Nutzen Sie den Befehl, wenn das Verhalten Ihres PCs wirklich zum Reparaturziel dieser Seite passt: Der Befehl zielt auf eine übermäßige Ansammlung temporärer Dateien im Temp-Ordner des aktuellen Benutzers. Er hilft beim Entfernen unnötiger Datenreste.
Was sollte ich direkt nach Remove-Item -Path $env:TEMP\* -Recurse -Force -ErrorAction SilentlyContinue prüfen?
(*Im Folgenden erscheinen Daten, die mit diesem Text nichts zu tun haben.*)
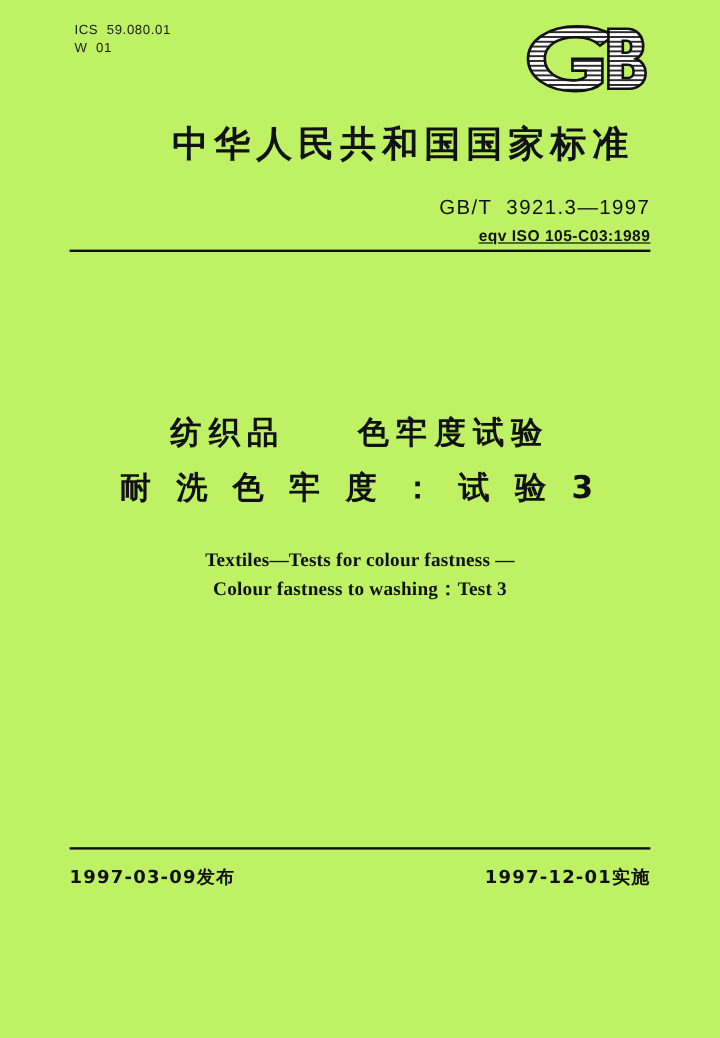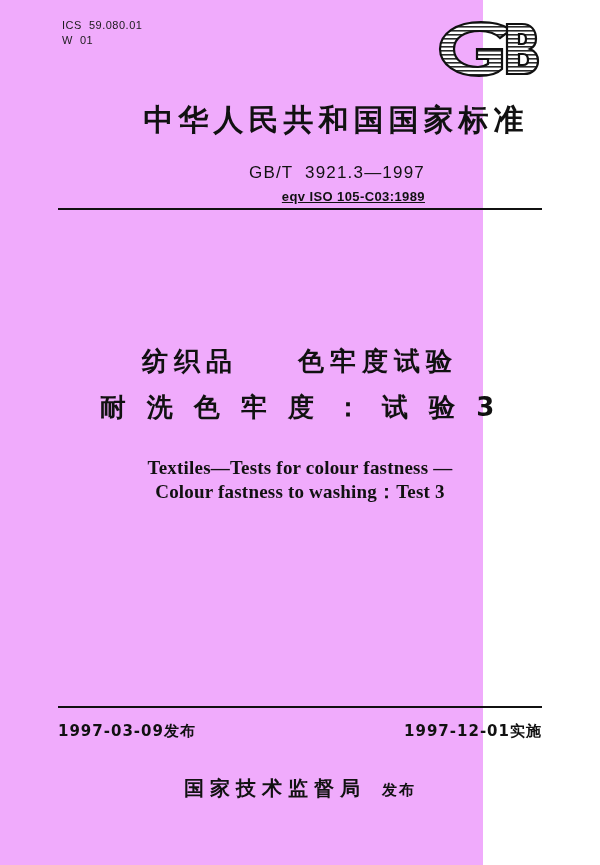"ICS 59.080.01" .page { background: #f0abfc -> #bef264; width: 483px -> 600px }
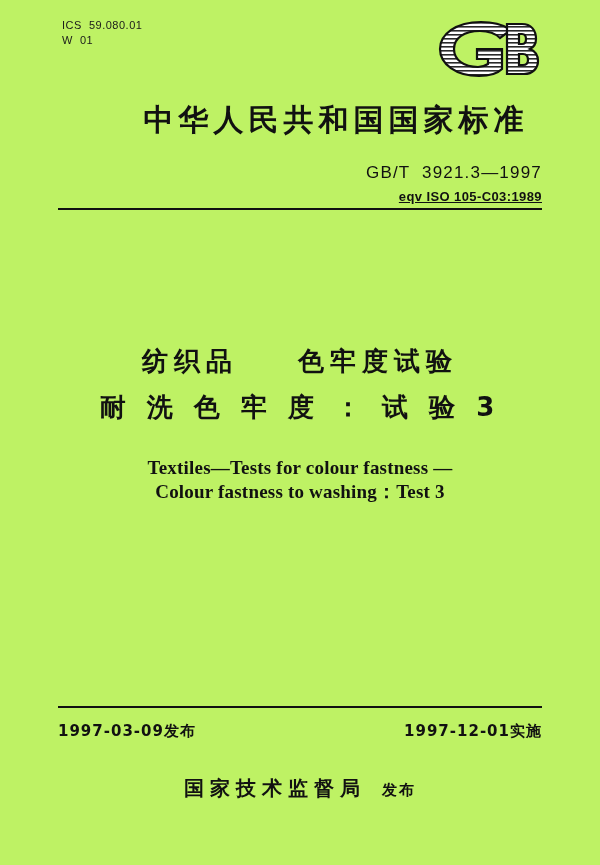"Textiles—Tests for colour fastness —" .en-title { font-size: 19px -> 16px }
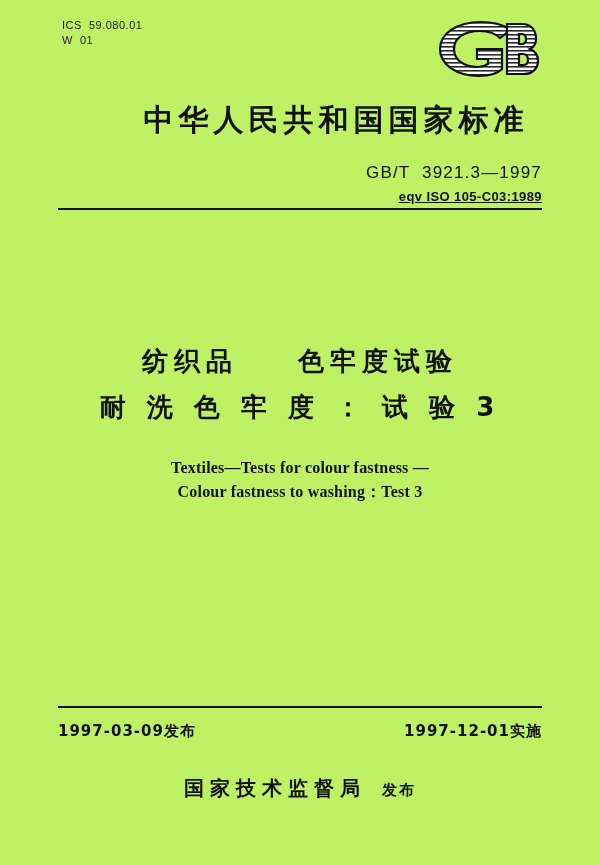"国家技术监督局 发布" div.publisher { html: <div> <span>国家技术监督局</span><span>发布</span> </div> -> none }
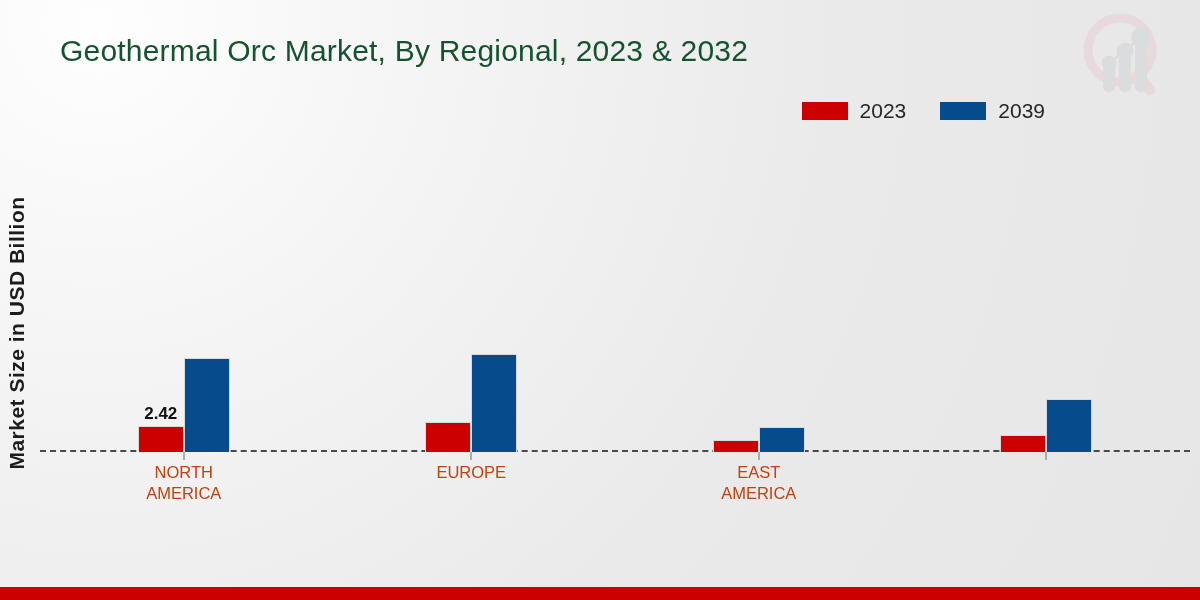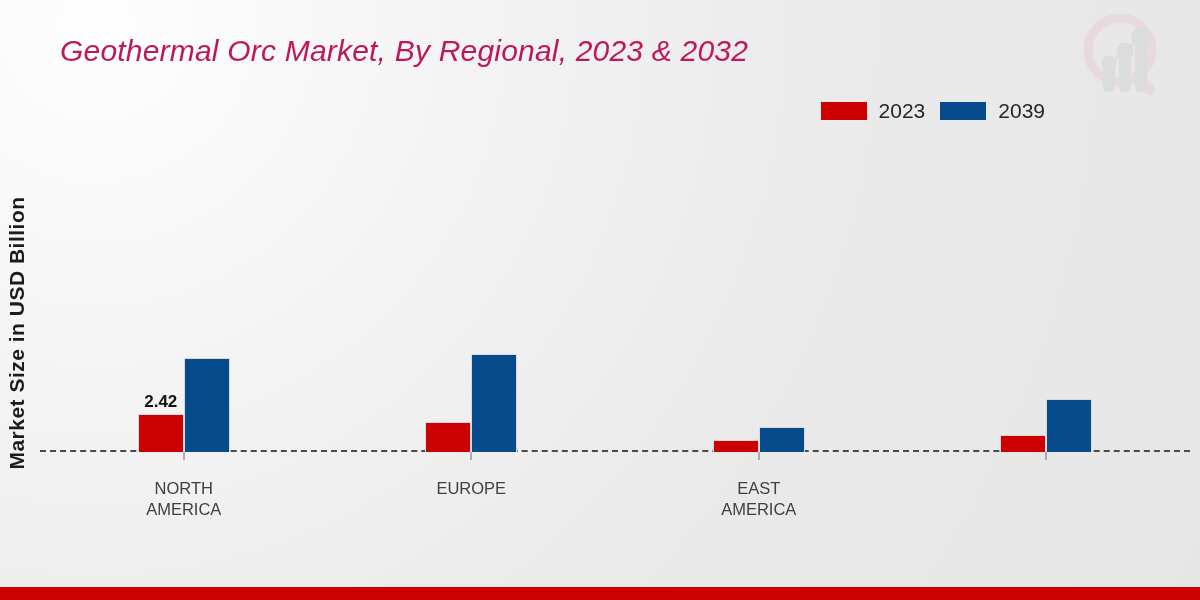"Geothermal Orc Market, By Regional," .title { color: #be185d -> #14532d; font-style: italic -> none }
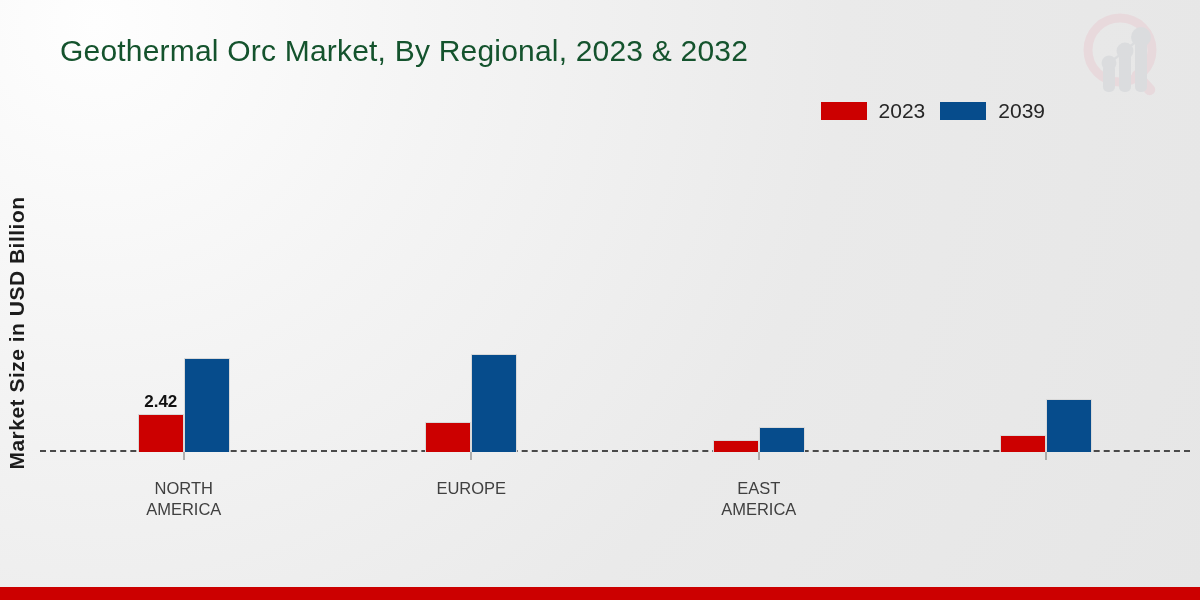"2023" .legend { gap: 15px -> 34px }
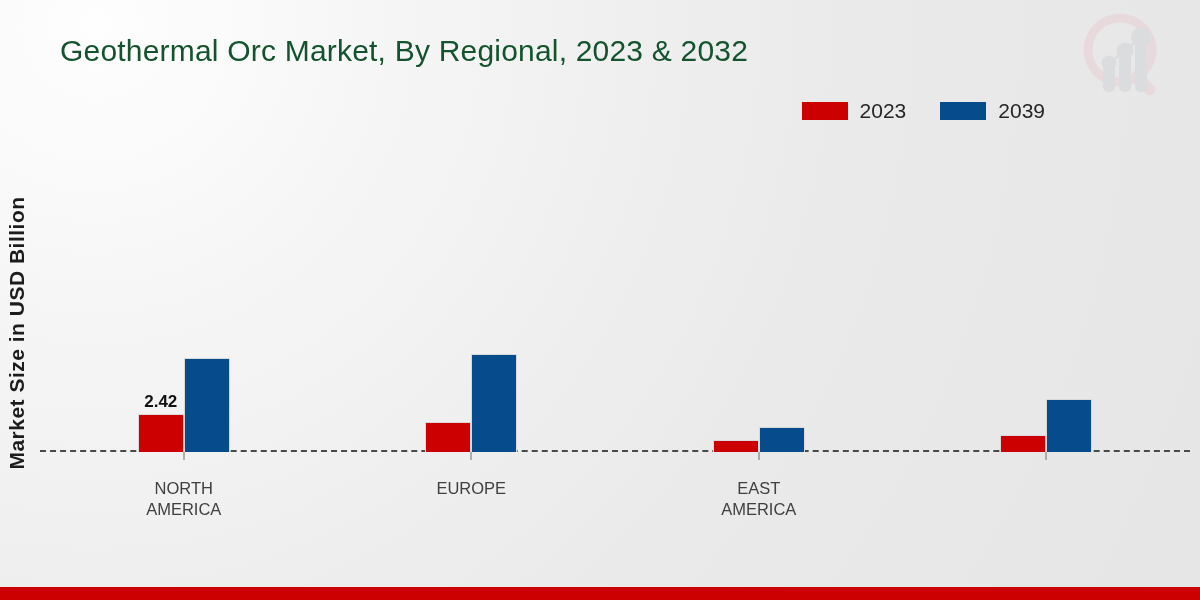"2.42" div.bar { height: 38px -> 26px }
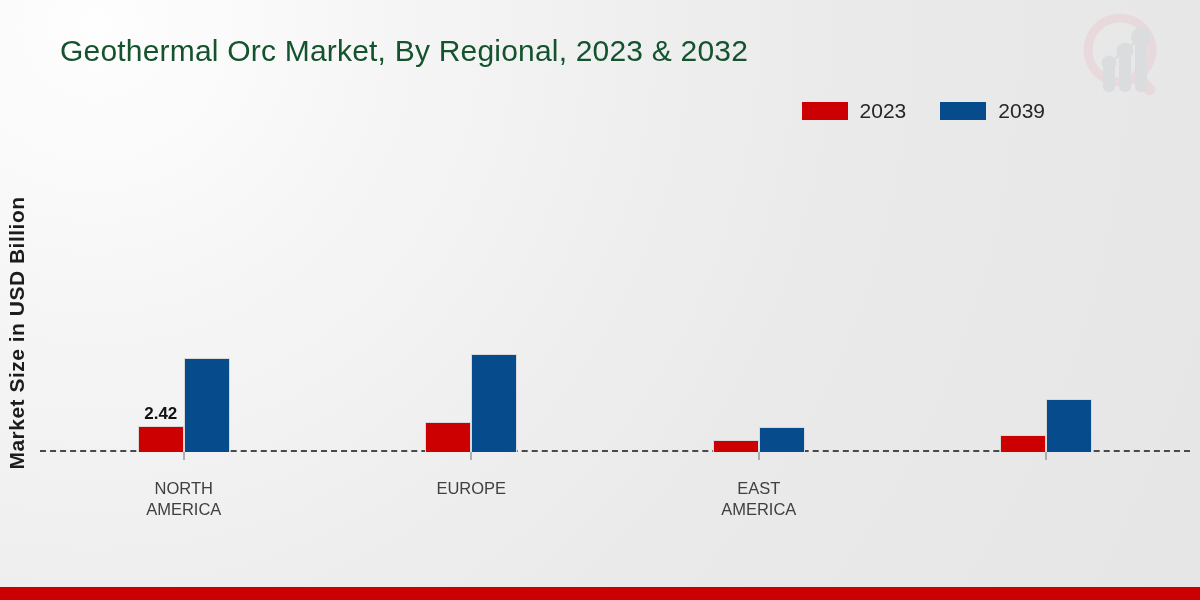"NORTH" .cat-label { color: #404040 -> #c2410c; margin-top: 26px -> 10px }
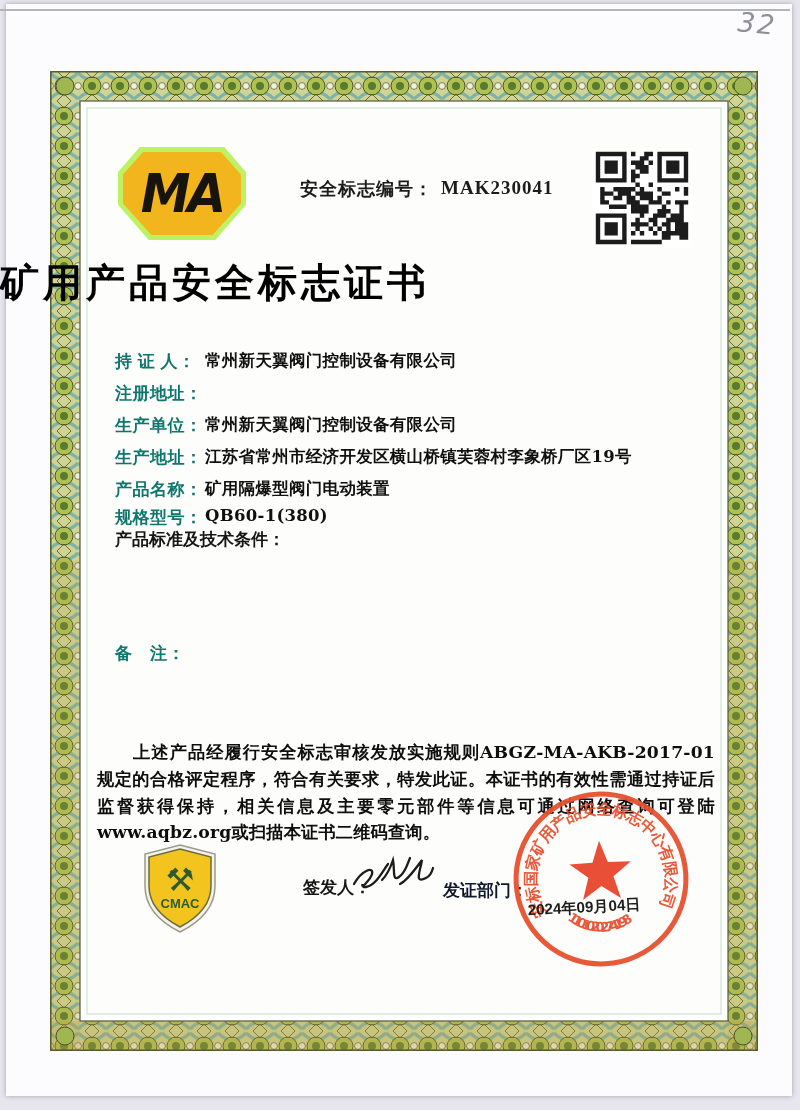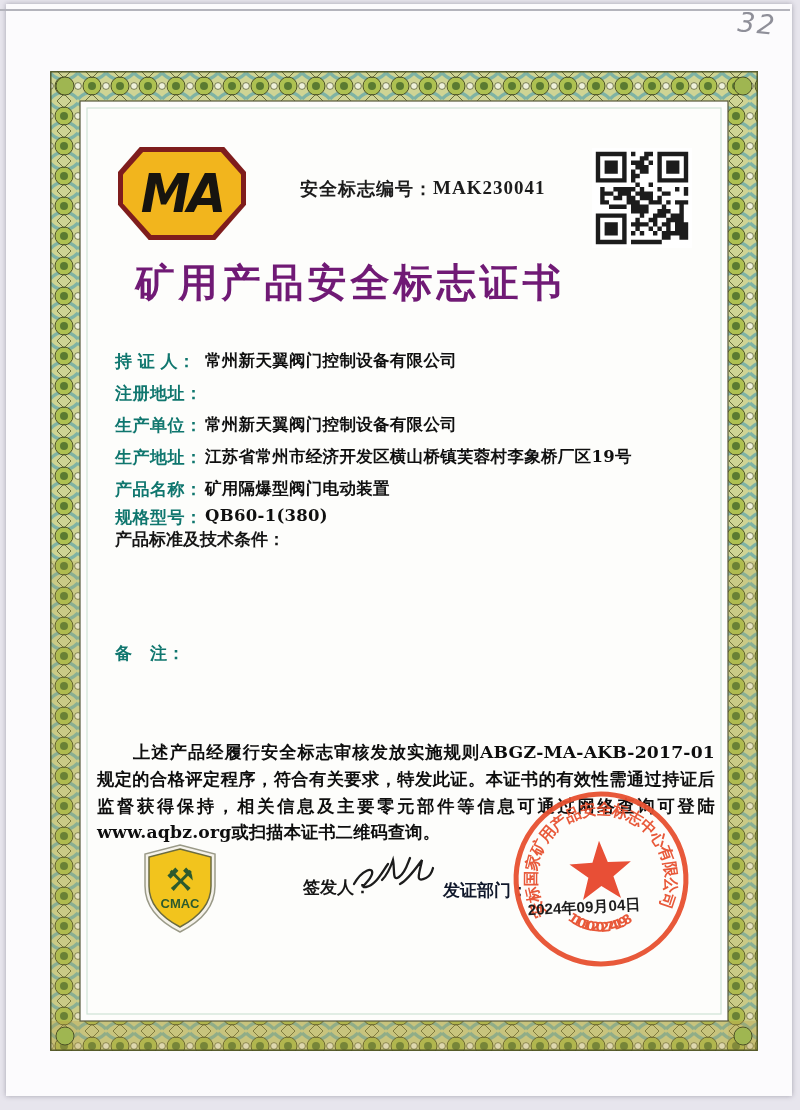"MA" .ma-badge { background: #7f1d1d -> #bef264 }
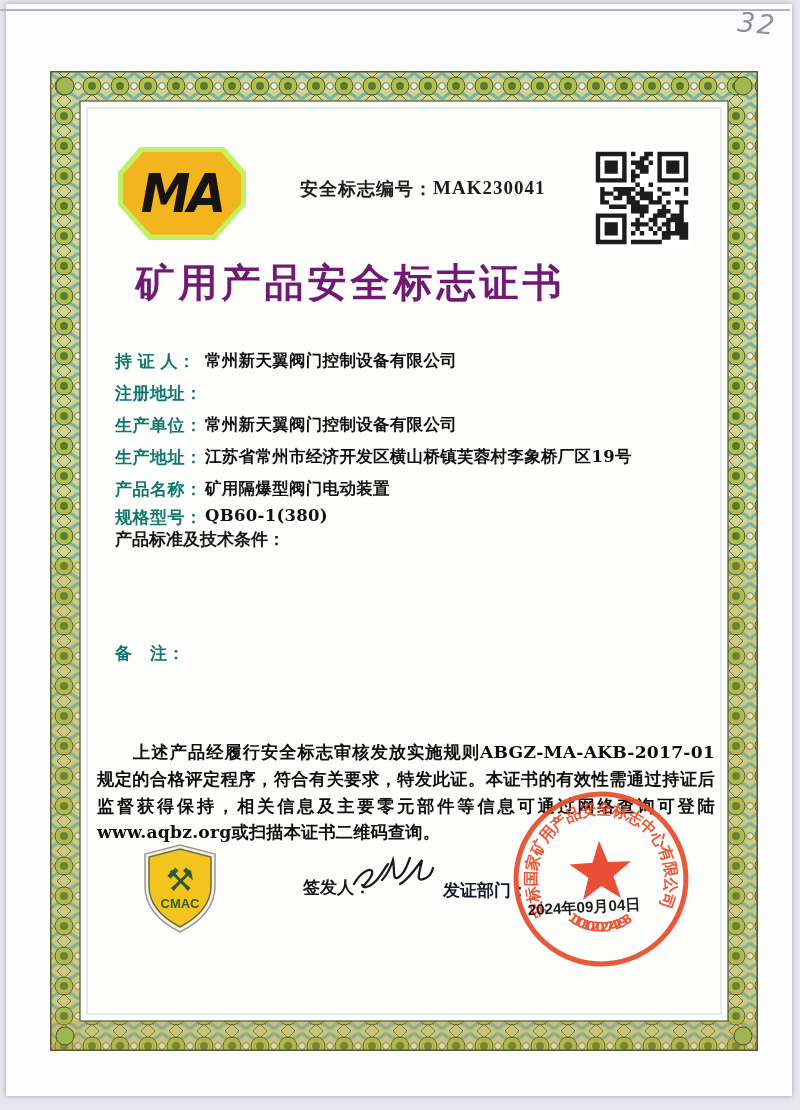"MAK230041" .certno-value { margin-left: none -> 8px }
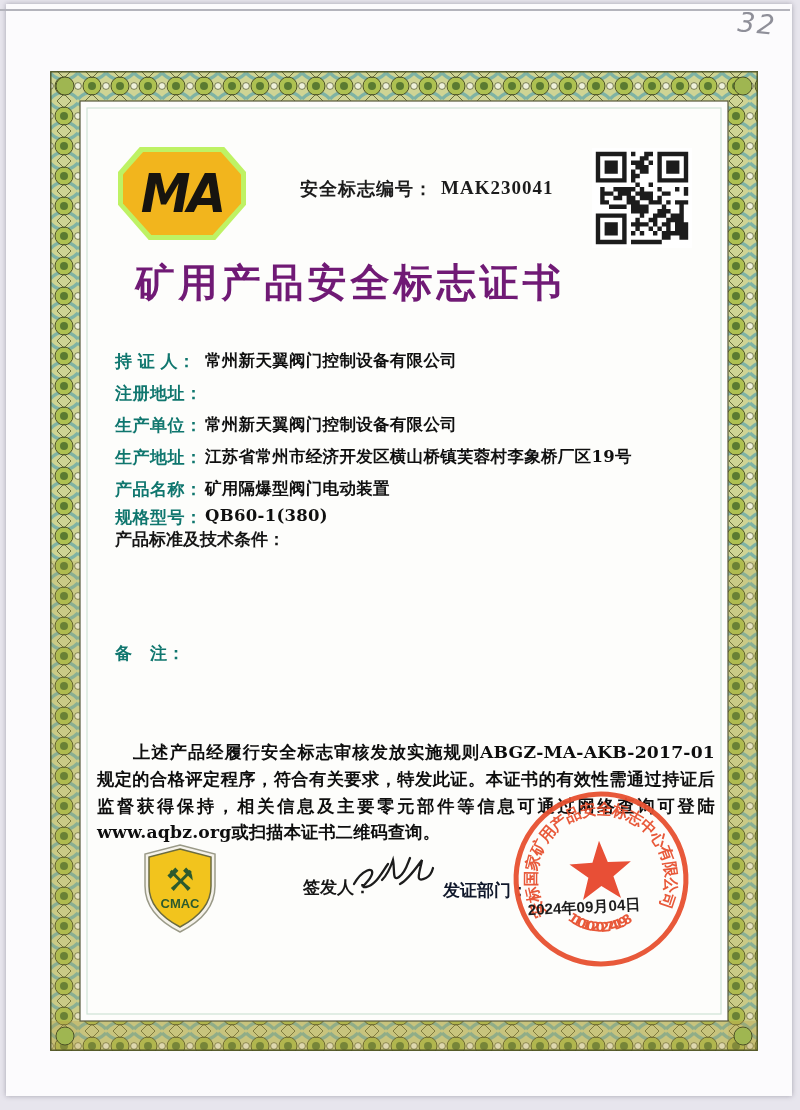"矿用产品安全标志证书" .title { color: #701a75 -> #000000; text-align: center -> none }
Prüfen Sie, ob sich der ursprüngliche Auslöser noch genauso reproduzieren lässt. Bei dieser Seite ist wichtig, ob der speicherplatz wird knapp, ohne klaren grund seltener wird, sich verändert oder zu einem präziseren nächsten Schritt führt.
Wann reicht Remove-Item -Path $env:TEMP\* -Recurse -Force -ErrorAction SilentlyContinue allein nicht aus?
Dies ist nicht der richtige erste Schritt für verschlissene Hardware oder ein System, das einfach durch zu viele Hintergrundprogramme ausgelastet ist. Sinnvoll ist er, wenn gezielt Cache, Speicherplatz oder eine Windows-Leistungseinstellung betroffen sind.